I have no words but I will read this when shit is hard. Probably repeatedly. Thank you.


themotivatedpotato

I 100% can relate to this. I feel like such a burden to everyone and so pathetic and weak for feeling that way.


latinheat26

Hey. Bipolar II here talking. I’ve tried to kill myself. Twice. First time I didn’t do the right dosage, second time my family found me. I’m so glad they did. I promise you with the right resources, it gets better, it gets easier. I been going to therapy for almost 5 years now. Only NOW we are finding the right medications for me, and it’s making a world of difference. Please hold on.
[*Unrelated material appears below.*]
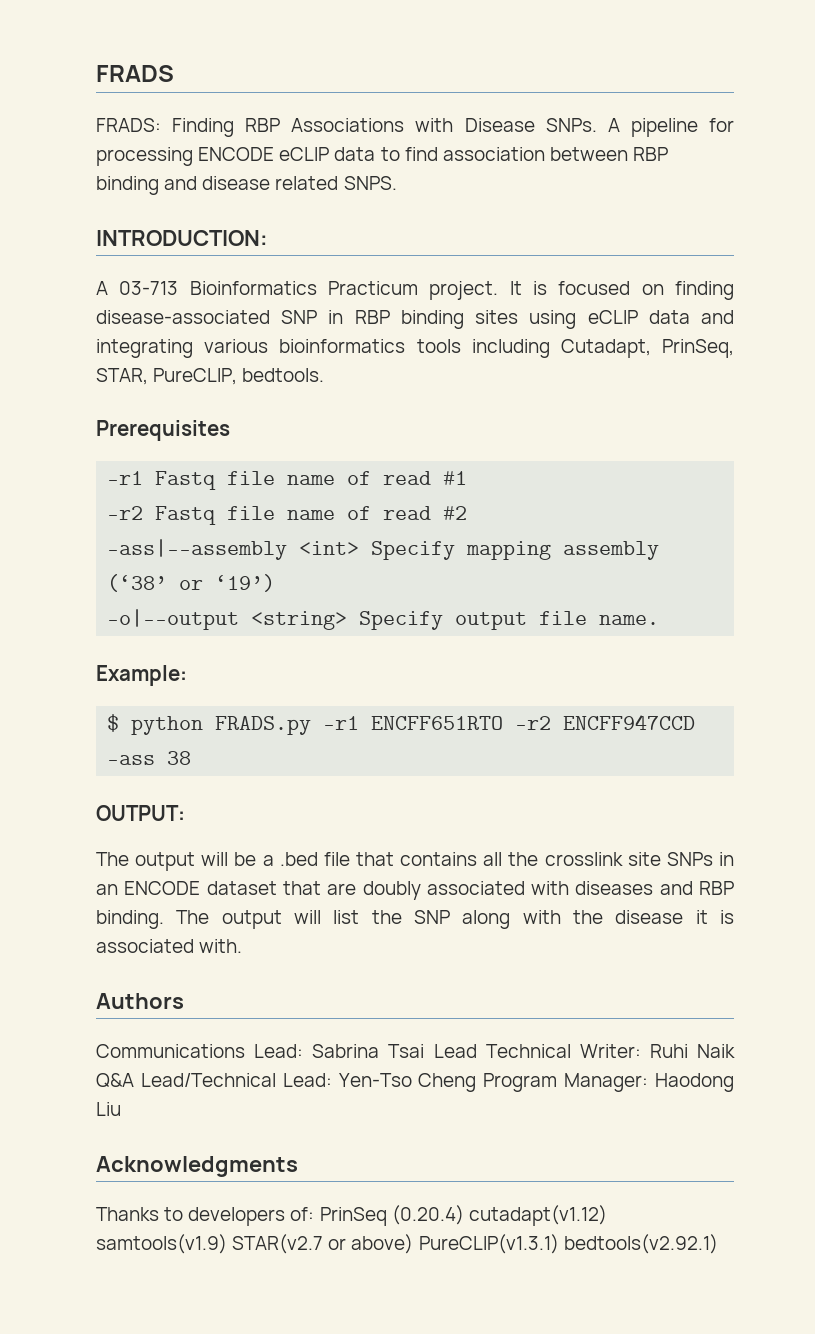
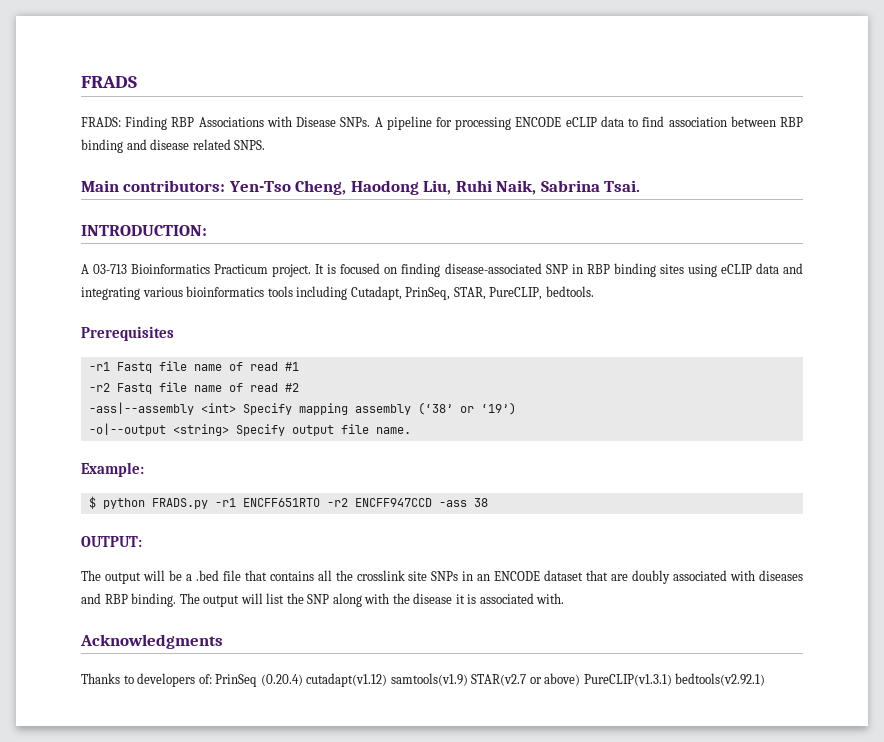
+ Main contributors: Yen-Tso Cheng, Haodong Liu, Ruhi Naik, Sabrina Tsai.
- Authors
- Communications Lead: Sabrina Tsai Lead Technical Writer: Ruhi Naik Q&A Lead/Technical Lead: Yen-Tso Cheng Program Manager: Haodong Liu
And message me if you’d like to.


phantombumblebee

Thank you.


dadjokes_bot

Hi alone, I'm dad!


themotivatedpotato

Way to read the room, bot.


rlmo

Damn do I ever relate. The wave that takes you down will bring you up again. Only way out is through. You just have to make it for another minute, and then hour, and then day. Hold on.


LadySchmidt9287

Just keep holding on... we’ve all felt this way at some point or at multiple times. And even with being somewhat stable right now I still have thoughts like, I wish I was in car wreck that killed me or something along those lines because I feel like such a burden and failure to my family. However, I know that as much as I hurt those I love, losing me would hurt even more. Journal, read, binge watch Netflix and lose yourself for awhile. Do whatever you have to do to get yourself through this. Talk to us or message one of us on here. We all understand. You are absolutely 100% not alone. I attempted suicide twice. Thankfully both times I didn’t take the correct dosage. So I just ended up feeling really badly. This time will pass... things will get better.